A study from the Bureau of Labor Statistics found that between 6.9% and 9.6% of all workers are now independent contractors, and according to Upwork, that may be as high as 35%. Mark my words — companies are using this time as an opportunity to swing the pendulum toward independent contractors and trimming the fat, justifying it with a vague gesture toward “an unprecedented time.”
That’s why, in my opinion, you’re seeing the NASDAQ hitting record highs despite everyone’s turmoil — depressingly, investors can see that large companies are tightening up and cleaning up waste, while finding an affordable workforce at will. As they have unbundled themselves from our physical offices, large enterprises are going to unbundle themselves from having to have a set number of employees.
When Square allowed its entire workforce to work remotely permanently. It wasn’t just because they wanted them to feel more creative and productive, but was likely a move away from having quite as much expensive, needless office space.
Similarly, if there is work that a full-time employee does that could be done by a flexible, independent contractor, why not make that change too?

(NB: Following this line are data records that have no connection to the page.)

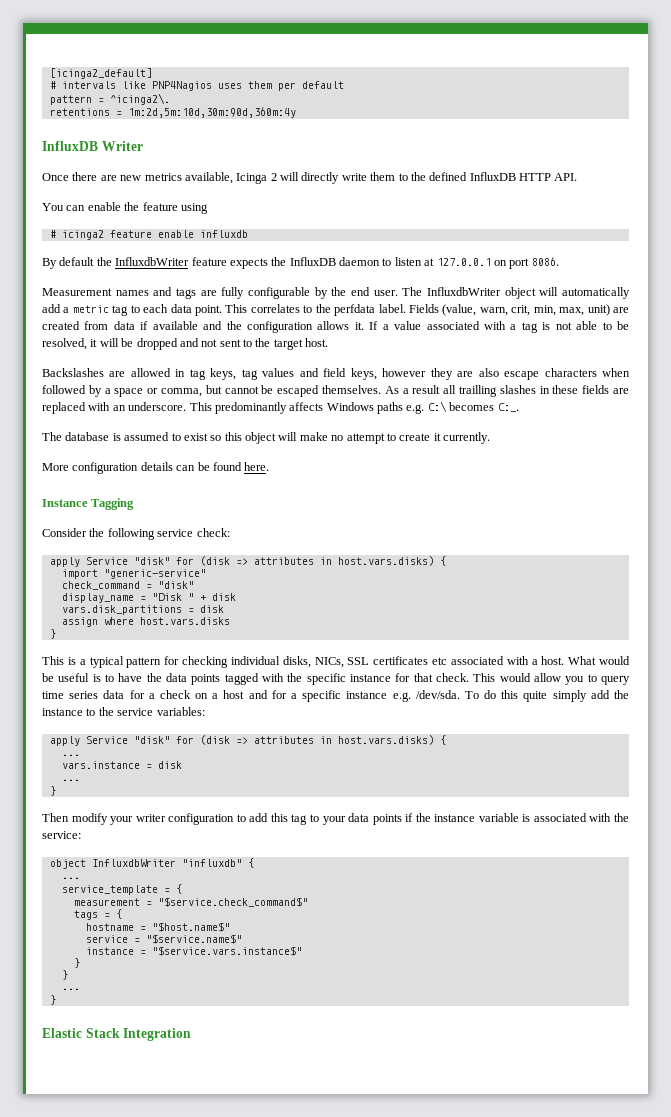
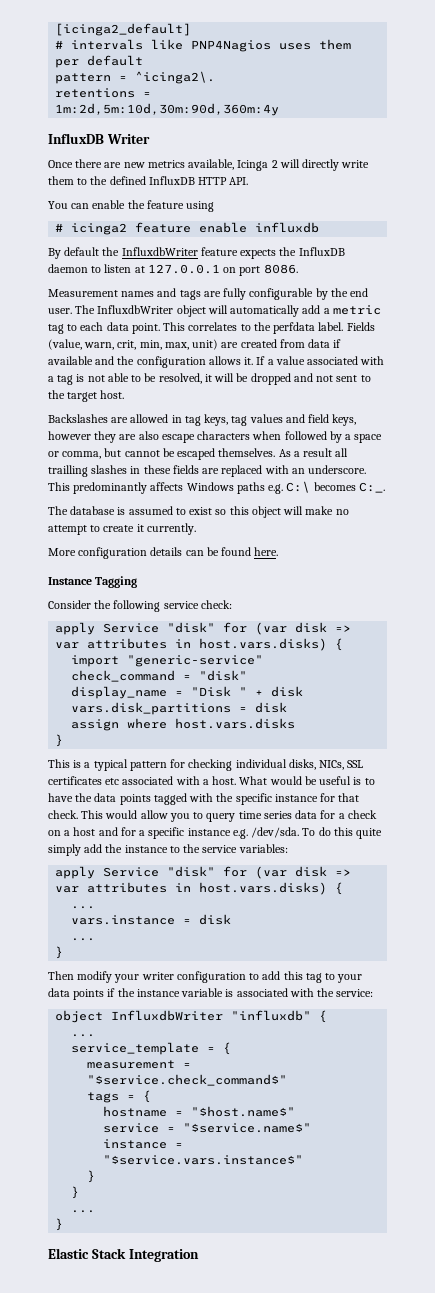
  Consider the following service check:
- apply Service "disk" for (disk => attributes in host.vars.disks) {
+ apply Service "disk" for (var disk => var attributes in host.vars.disks) {
  To do this quite simply add the instance to the service variables:
- apply Service "disk" for (disk => attributes in host.vars.disks) {
+ apply Service "disk" for (var disk => var attributes in host.vars.disks) {

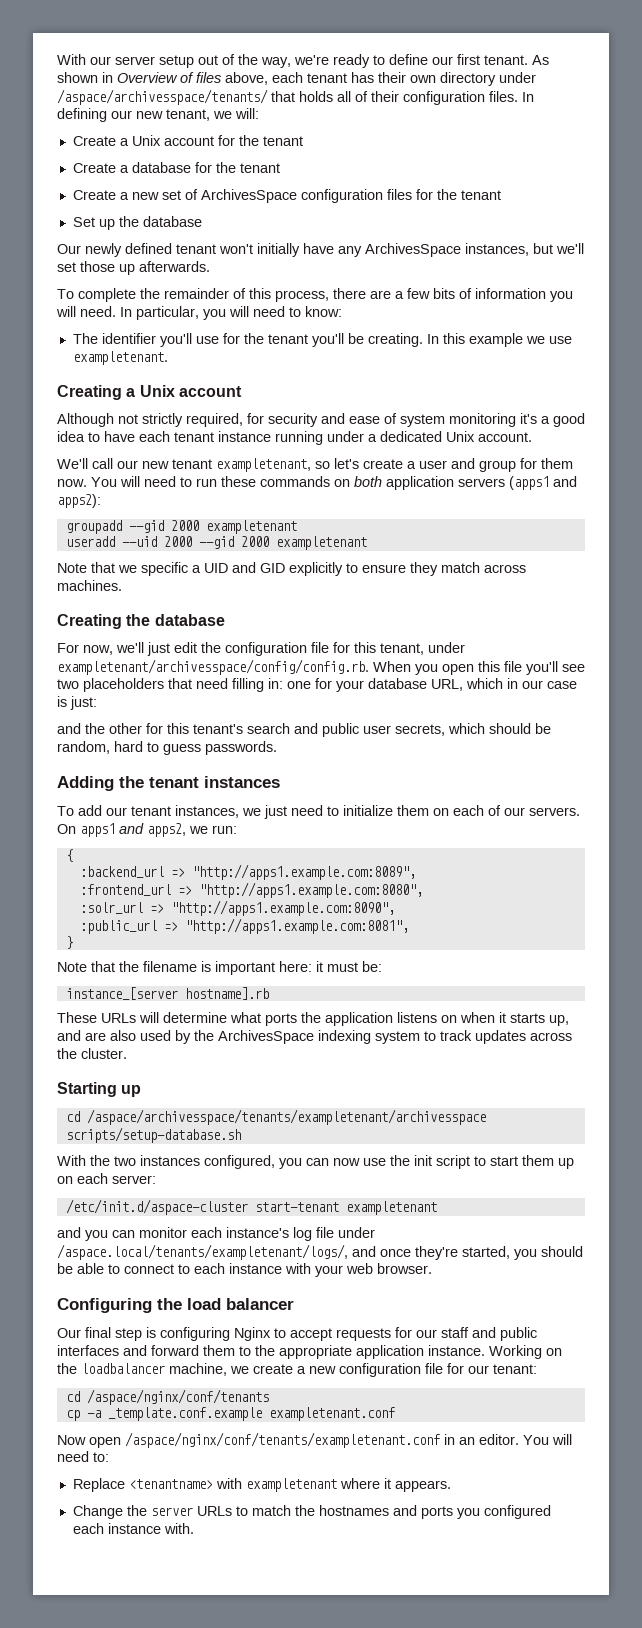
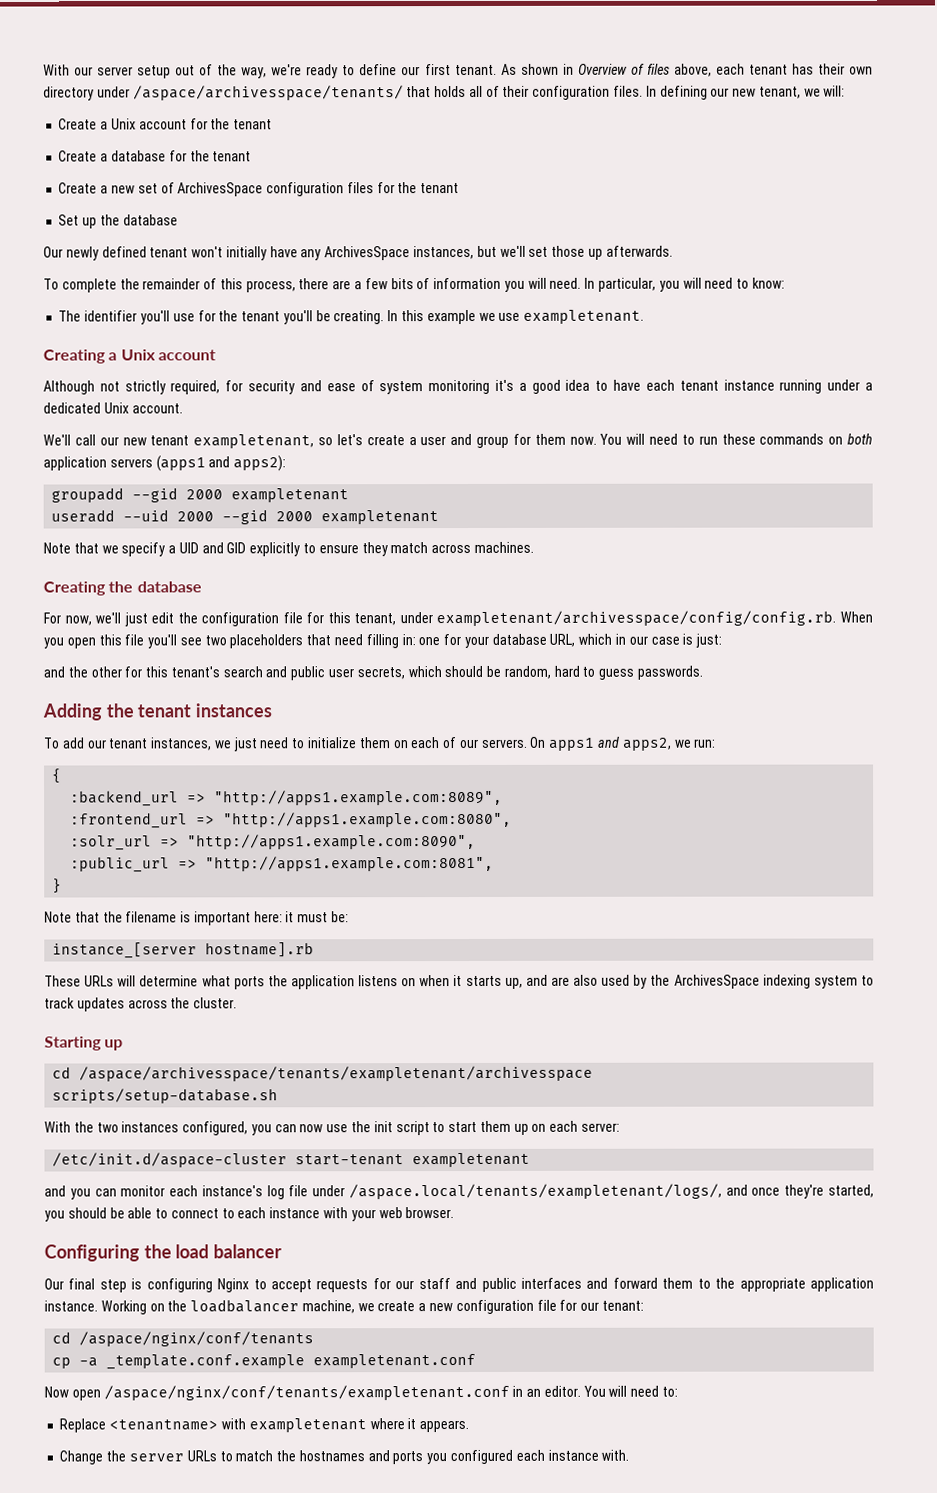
- Note that we specific a UID and GID explicitly to ensure they match across machines.
+ Note that we specify a UID and GID explicitly to ensure they match across machines.

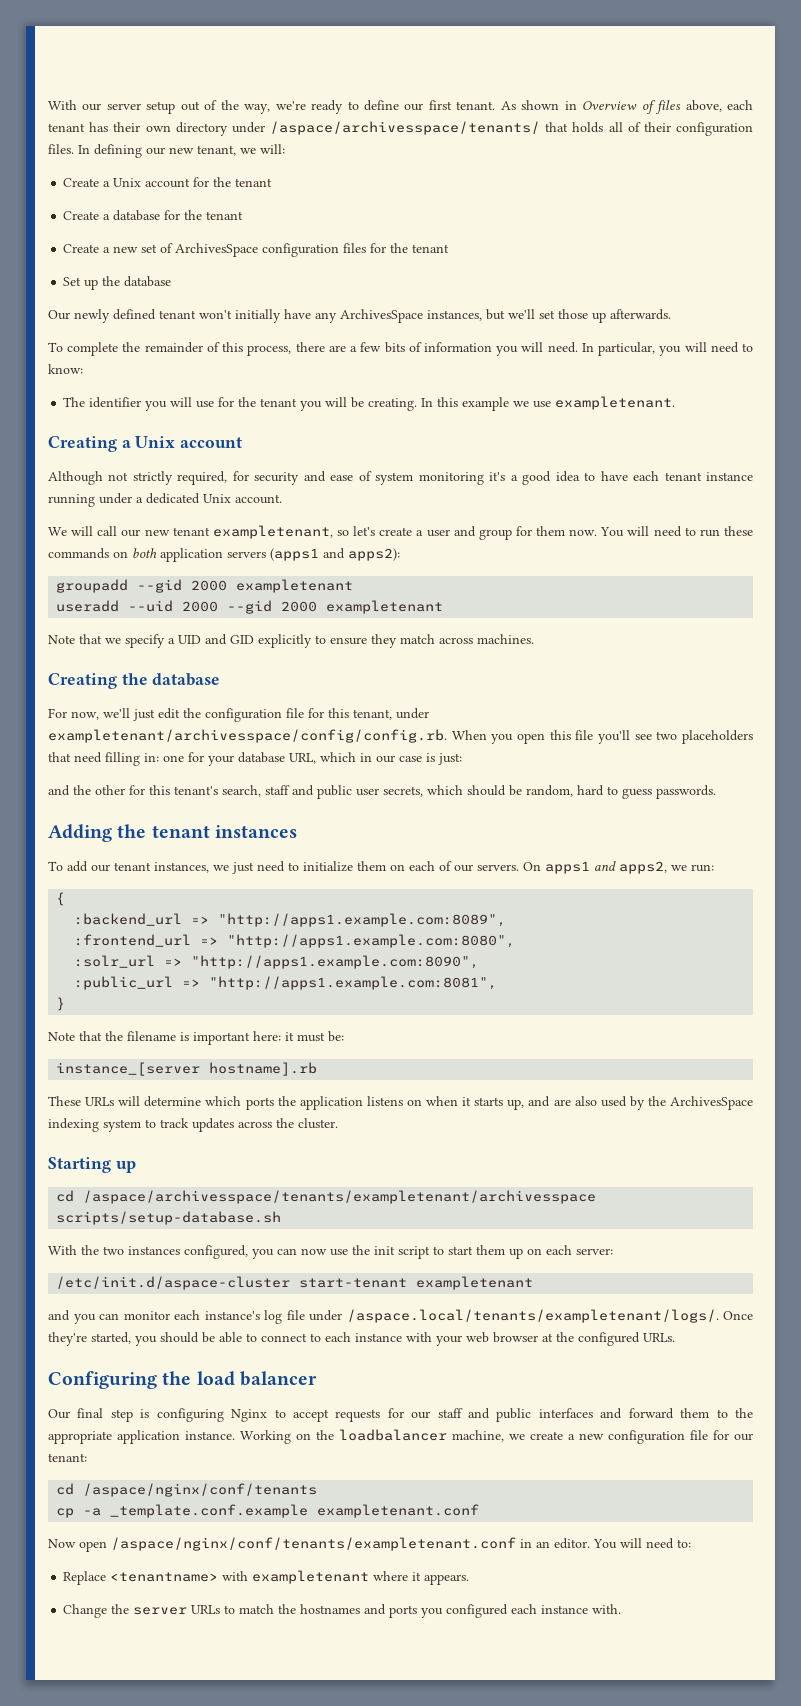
- The identifier you'll use for the tenant you'll be creating.
+ The identifier you will use for the tenant you will be creating.
- We'll call our new tenant exampletenant, so let's create a user and group for them now.
+ We will call our new tenant exampletenant, so let's create a user and group for them now.
- and the other for this tenant's search and public user secrets, which should be random, hard to guess passwords.
+ and the other for this tenant's search, staff and public user secrets, which should be random, hard to guess passwords.
- These URLs will determine what ports the application listens on when it starts up, and are also used by the ArchivesSpace indexing system to track updates across the cluster.
+ These URLs will determine which ports the application listens on when it starts up, and are also used by the ArchivesSpace indexing system to track updates across the cluster.
- and you can monitor each instance's log file under /aspace.local/tenants/exampletenant/logs/, and once they're started, you should be able to connect to each instance with your web browser.
+ and you can monitor each instance's log file under /aspace.local/tenants/exampletenant/logs/. Once they're started, you should be able to connect to each instance with your web browser at the configured URLs.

And it’ll be a lot easier to make without as many people at the office.
The argument I’m making is not anti-contractor, though.
I can’t think of any point in history where it’s been better to create a freelance business — the startup costs are significantly lower, and as companies move toward remote work, you can theoretically take business nationally (or internationally) like never before. Companies’ moves toward replacing W-2 workers with contractors is an opportunity for people to create their own miniature freelance empires, unbundling themselves from corporate America’s required hours, and potentially creating a way to weather future storms by taking away any single company’s leverage on their income.
The rush to remote work is also likely to push more workers into the freelance economy too. By having to create a remote office, with a remote presence in meetings and having to manage and organize our days, the average worker has all but adjusted to the life of a freelancer.
Where some might have gone to an office and had things simply happen to them, the remote world requires an attention to your calendar and active outreach to colleagues that, well, models how one might run a freelance business. Those with core skillsets that can be marketed and sold to multiple clients should be thinking about whether being a wage slave is necessary anymore, and with good reason.
That said — corporate America, and especially tech, has to treat this essential workforce with a great deal more empathy and respect than they have thus far.
Uber and Lyft were ordered to treat drivers as employees in part due to the fact that they never treated their contractors like parts of the company. Other than the obvious lack of benefits (paid time off, health insurance, etc.), Uber, like many large enterprises, treats contractors as disposable rather than flexible, despite them being the literal driving force of the company. When Uber went public, they gave a nominal bonus for drivers that had completed 2500 to 40,000 trips, with a chance to buy up to $10,000 of stock — at the IPO price. These drivers, that had been the very reason that many people became millionaires and billionaires when Uber went public, were given the chance to maybe make money, if they sold the stock quickly enough.
It’s an abject lesson on how to not build loyalty with independent contractors. It’s also a lesson on what the next big company that wants to build themselves off the back of the 1099’er should do.
What I’m suggesting is a radical rethinking of freelance contracting. I want you to see independent contractors as a different kind of worker, not as a way of skirting getting a full-time employee. A freelancer, by definition, is someone that you don’t monopolize, and someone that you should actively give agency and, indeed, part of the network you’re building. One of the issues of corporate America’s approach to freelance work is an us-versus-them approach to employment — you’re either part of us or you’re simply a thing we pick up and put down. What I’m suggesting is treating your freelancers as an essential part of your strategy, and compensating them as such. Freelancers should own equity and should have skin in the game — they may be working with you on a number of projects and take literal ownership of vast successes throughout your history.
Contracted work has only become mercenary through the treatment of the freelance worker. Where tech has succeeded in creating hundreds of thousands of independent contractor positions, it also has to lead the way in reimagining how we may treat them and reward them for their work. And corporate America needs to take a step beyond simply seeing them as a cheaper, easier way to do business. They’re so much more.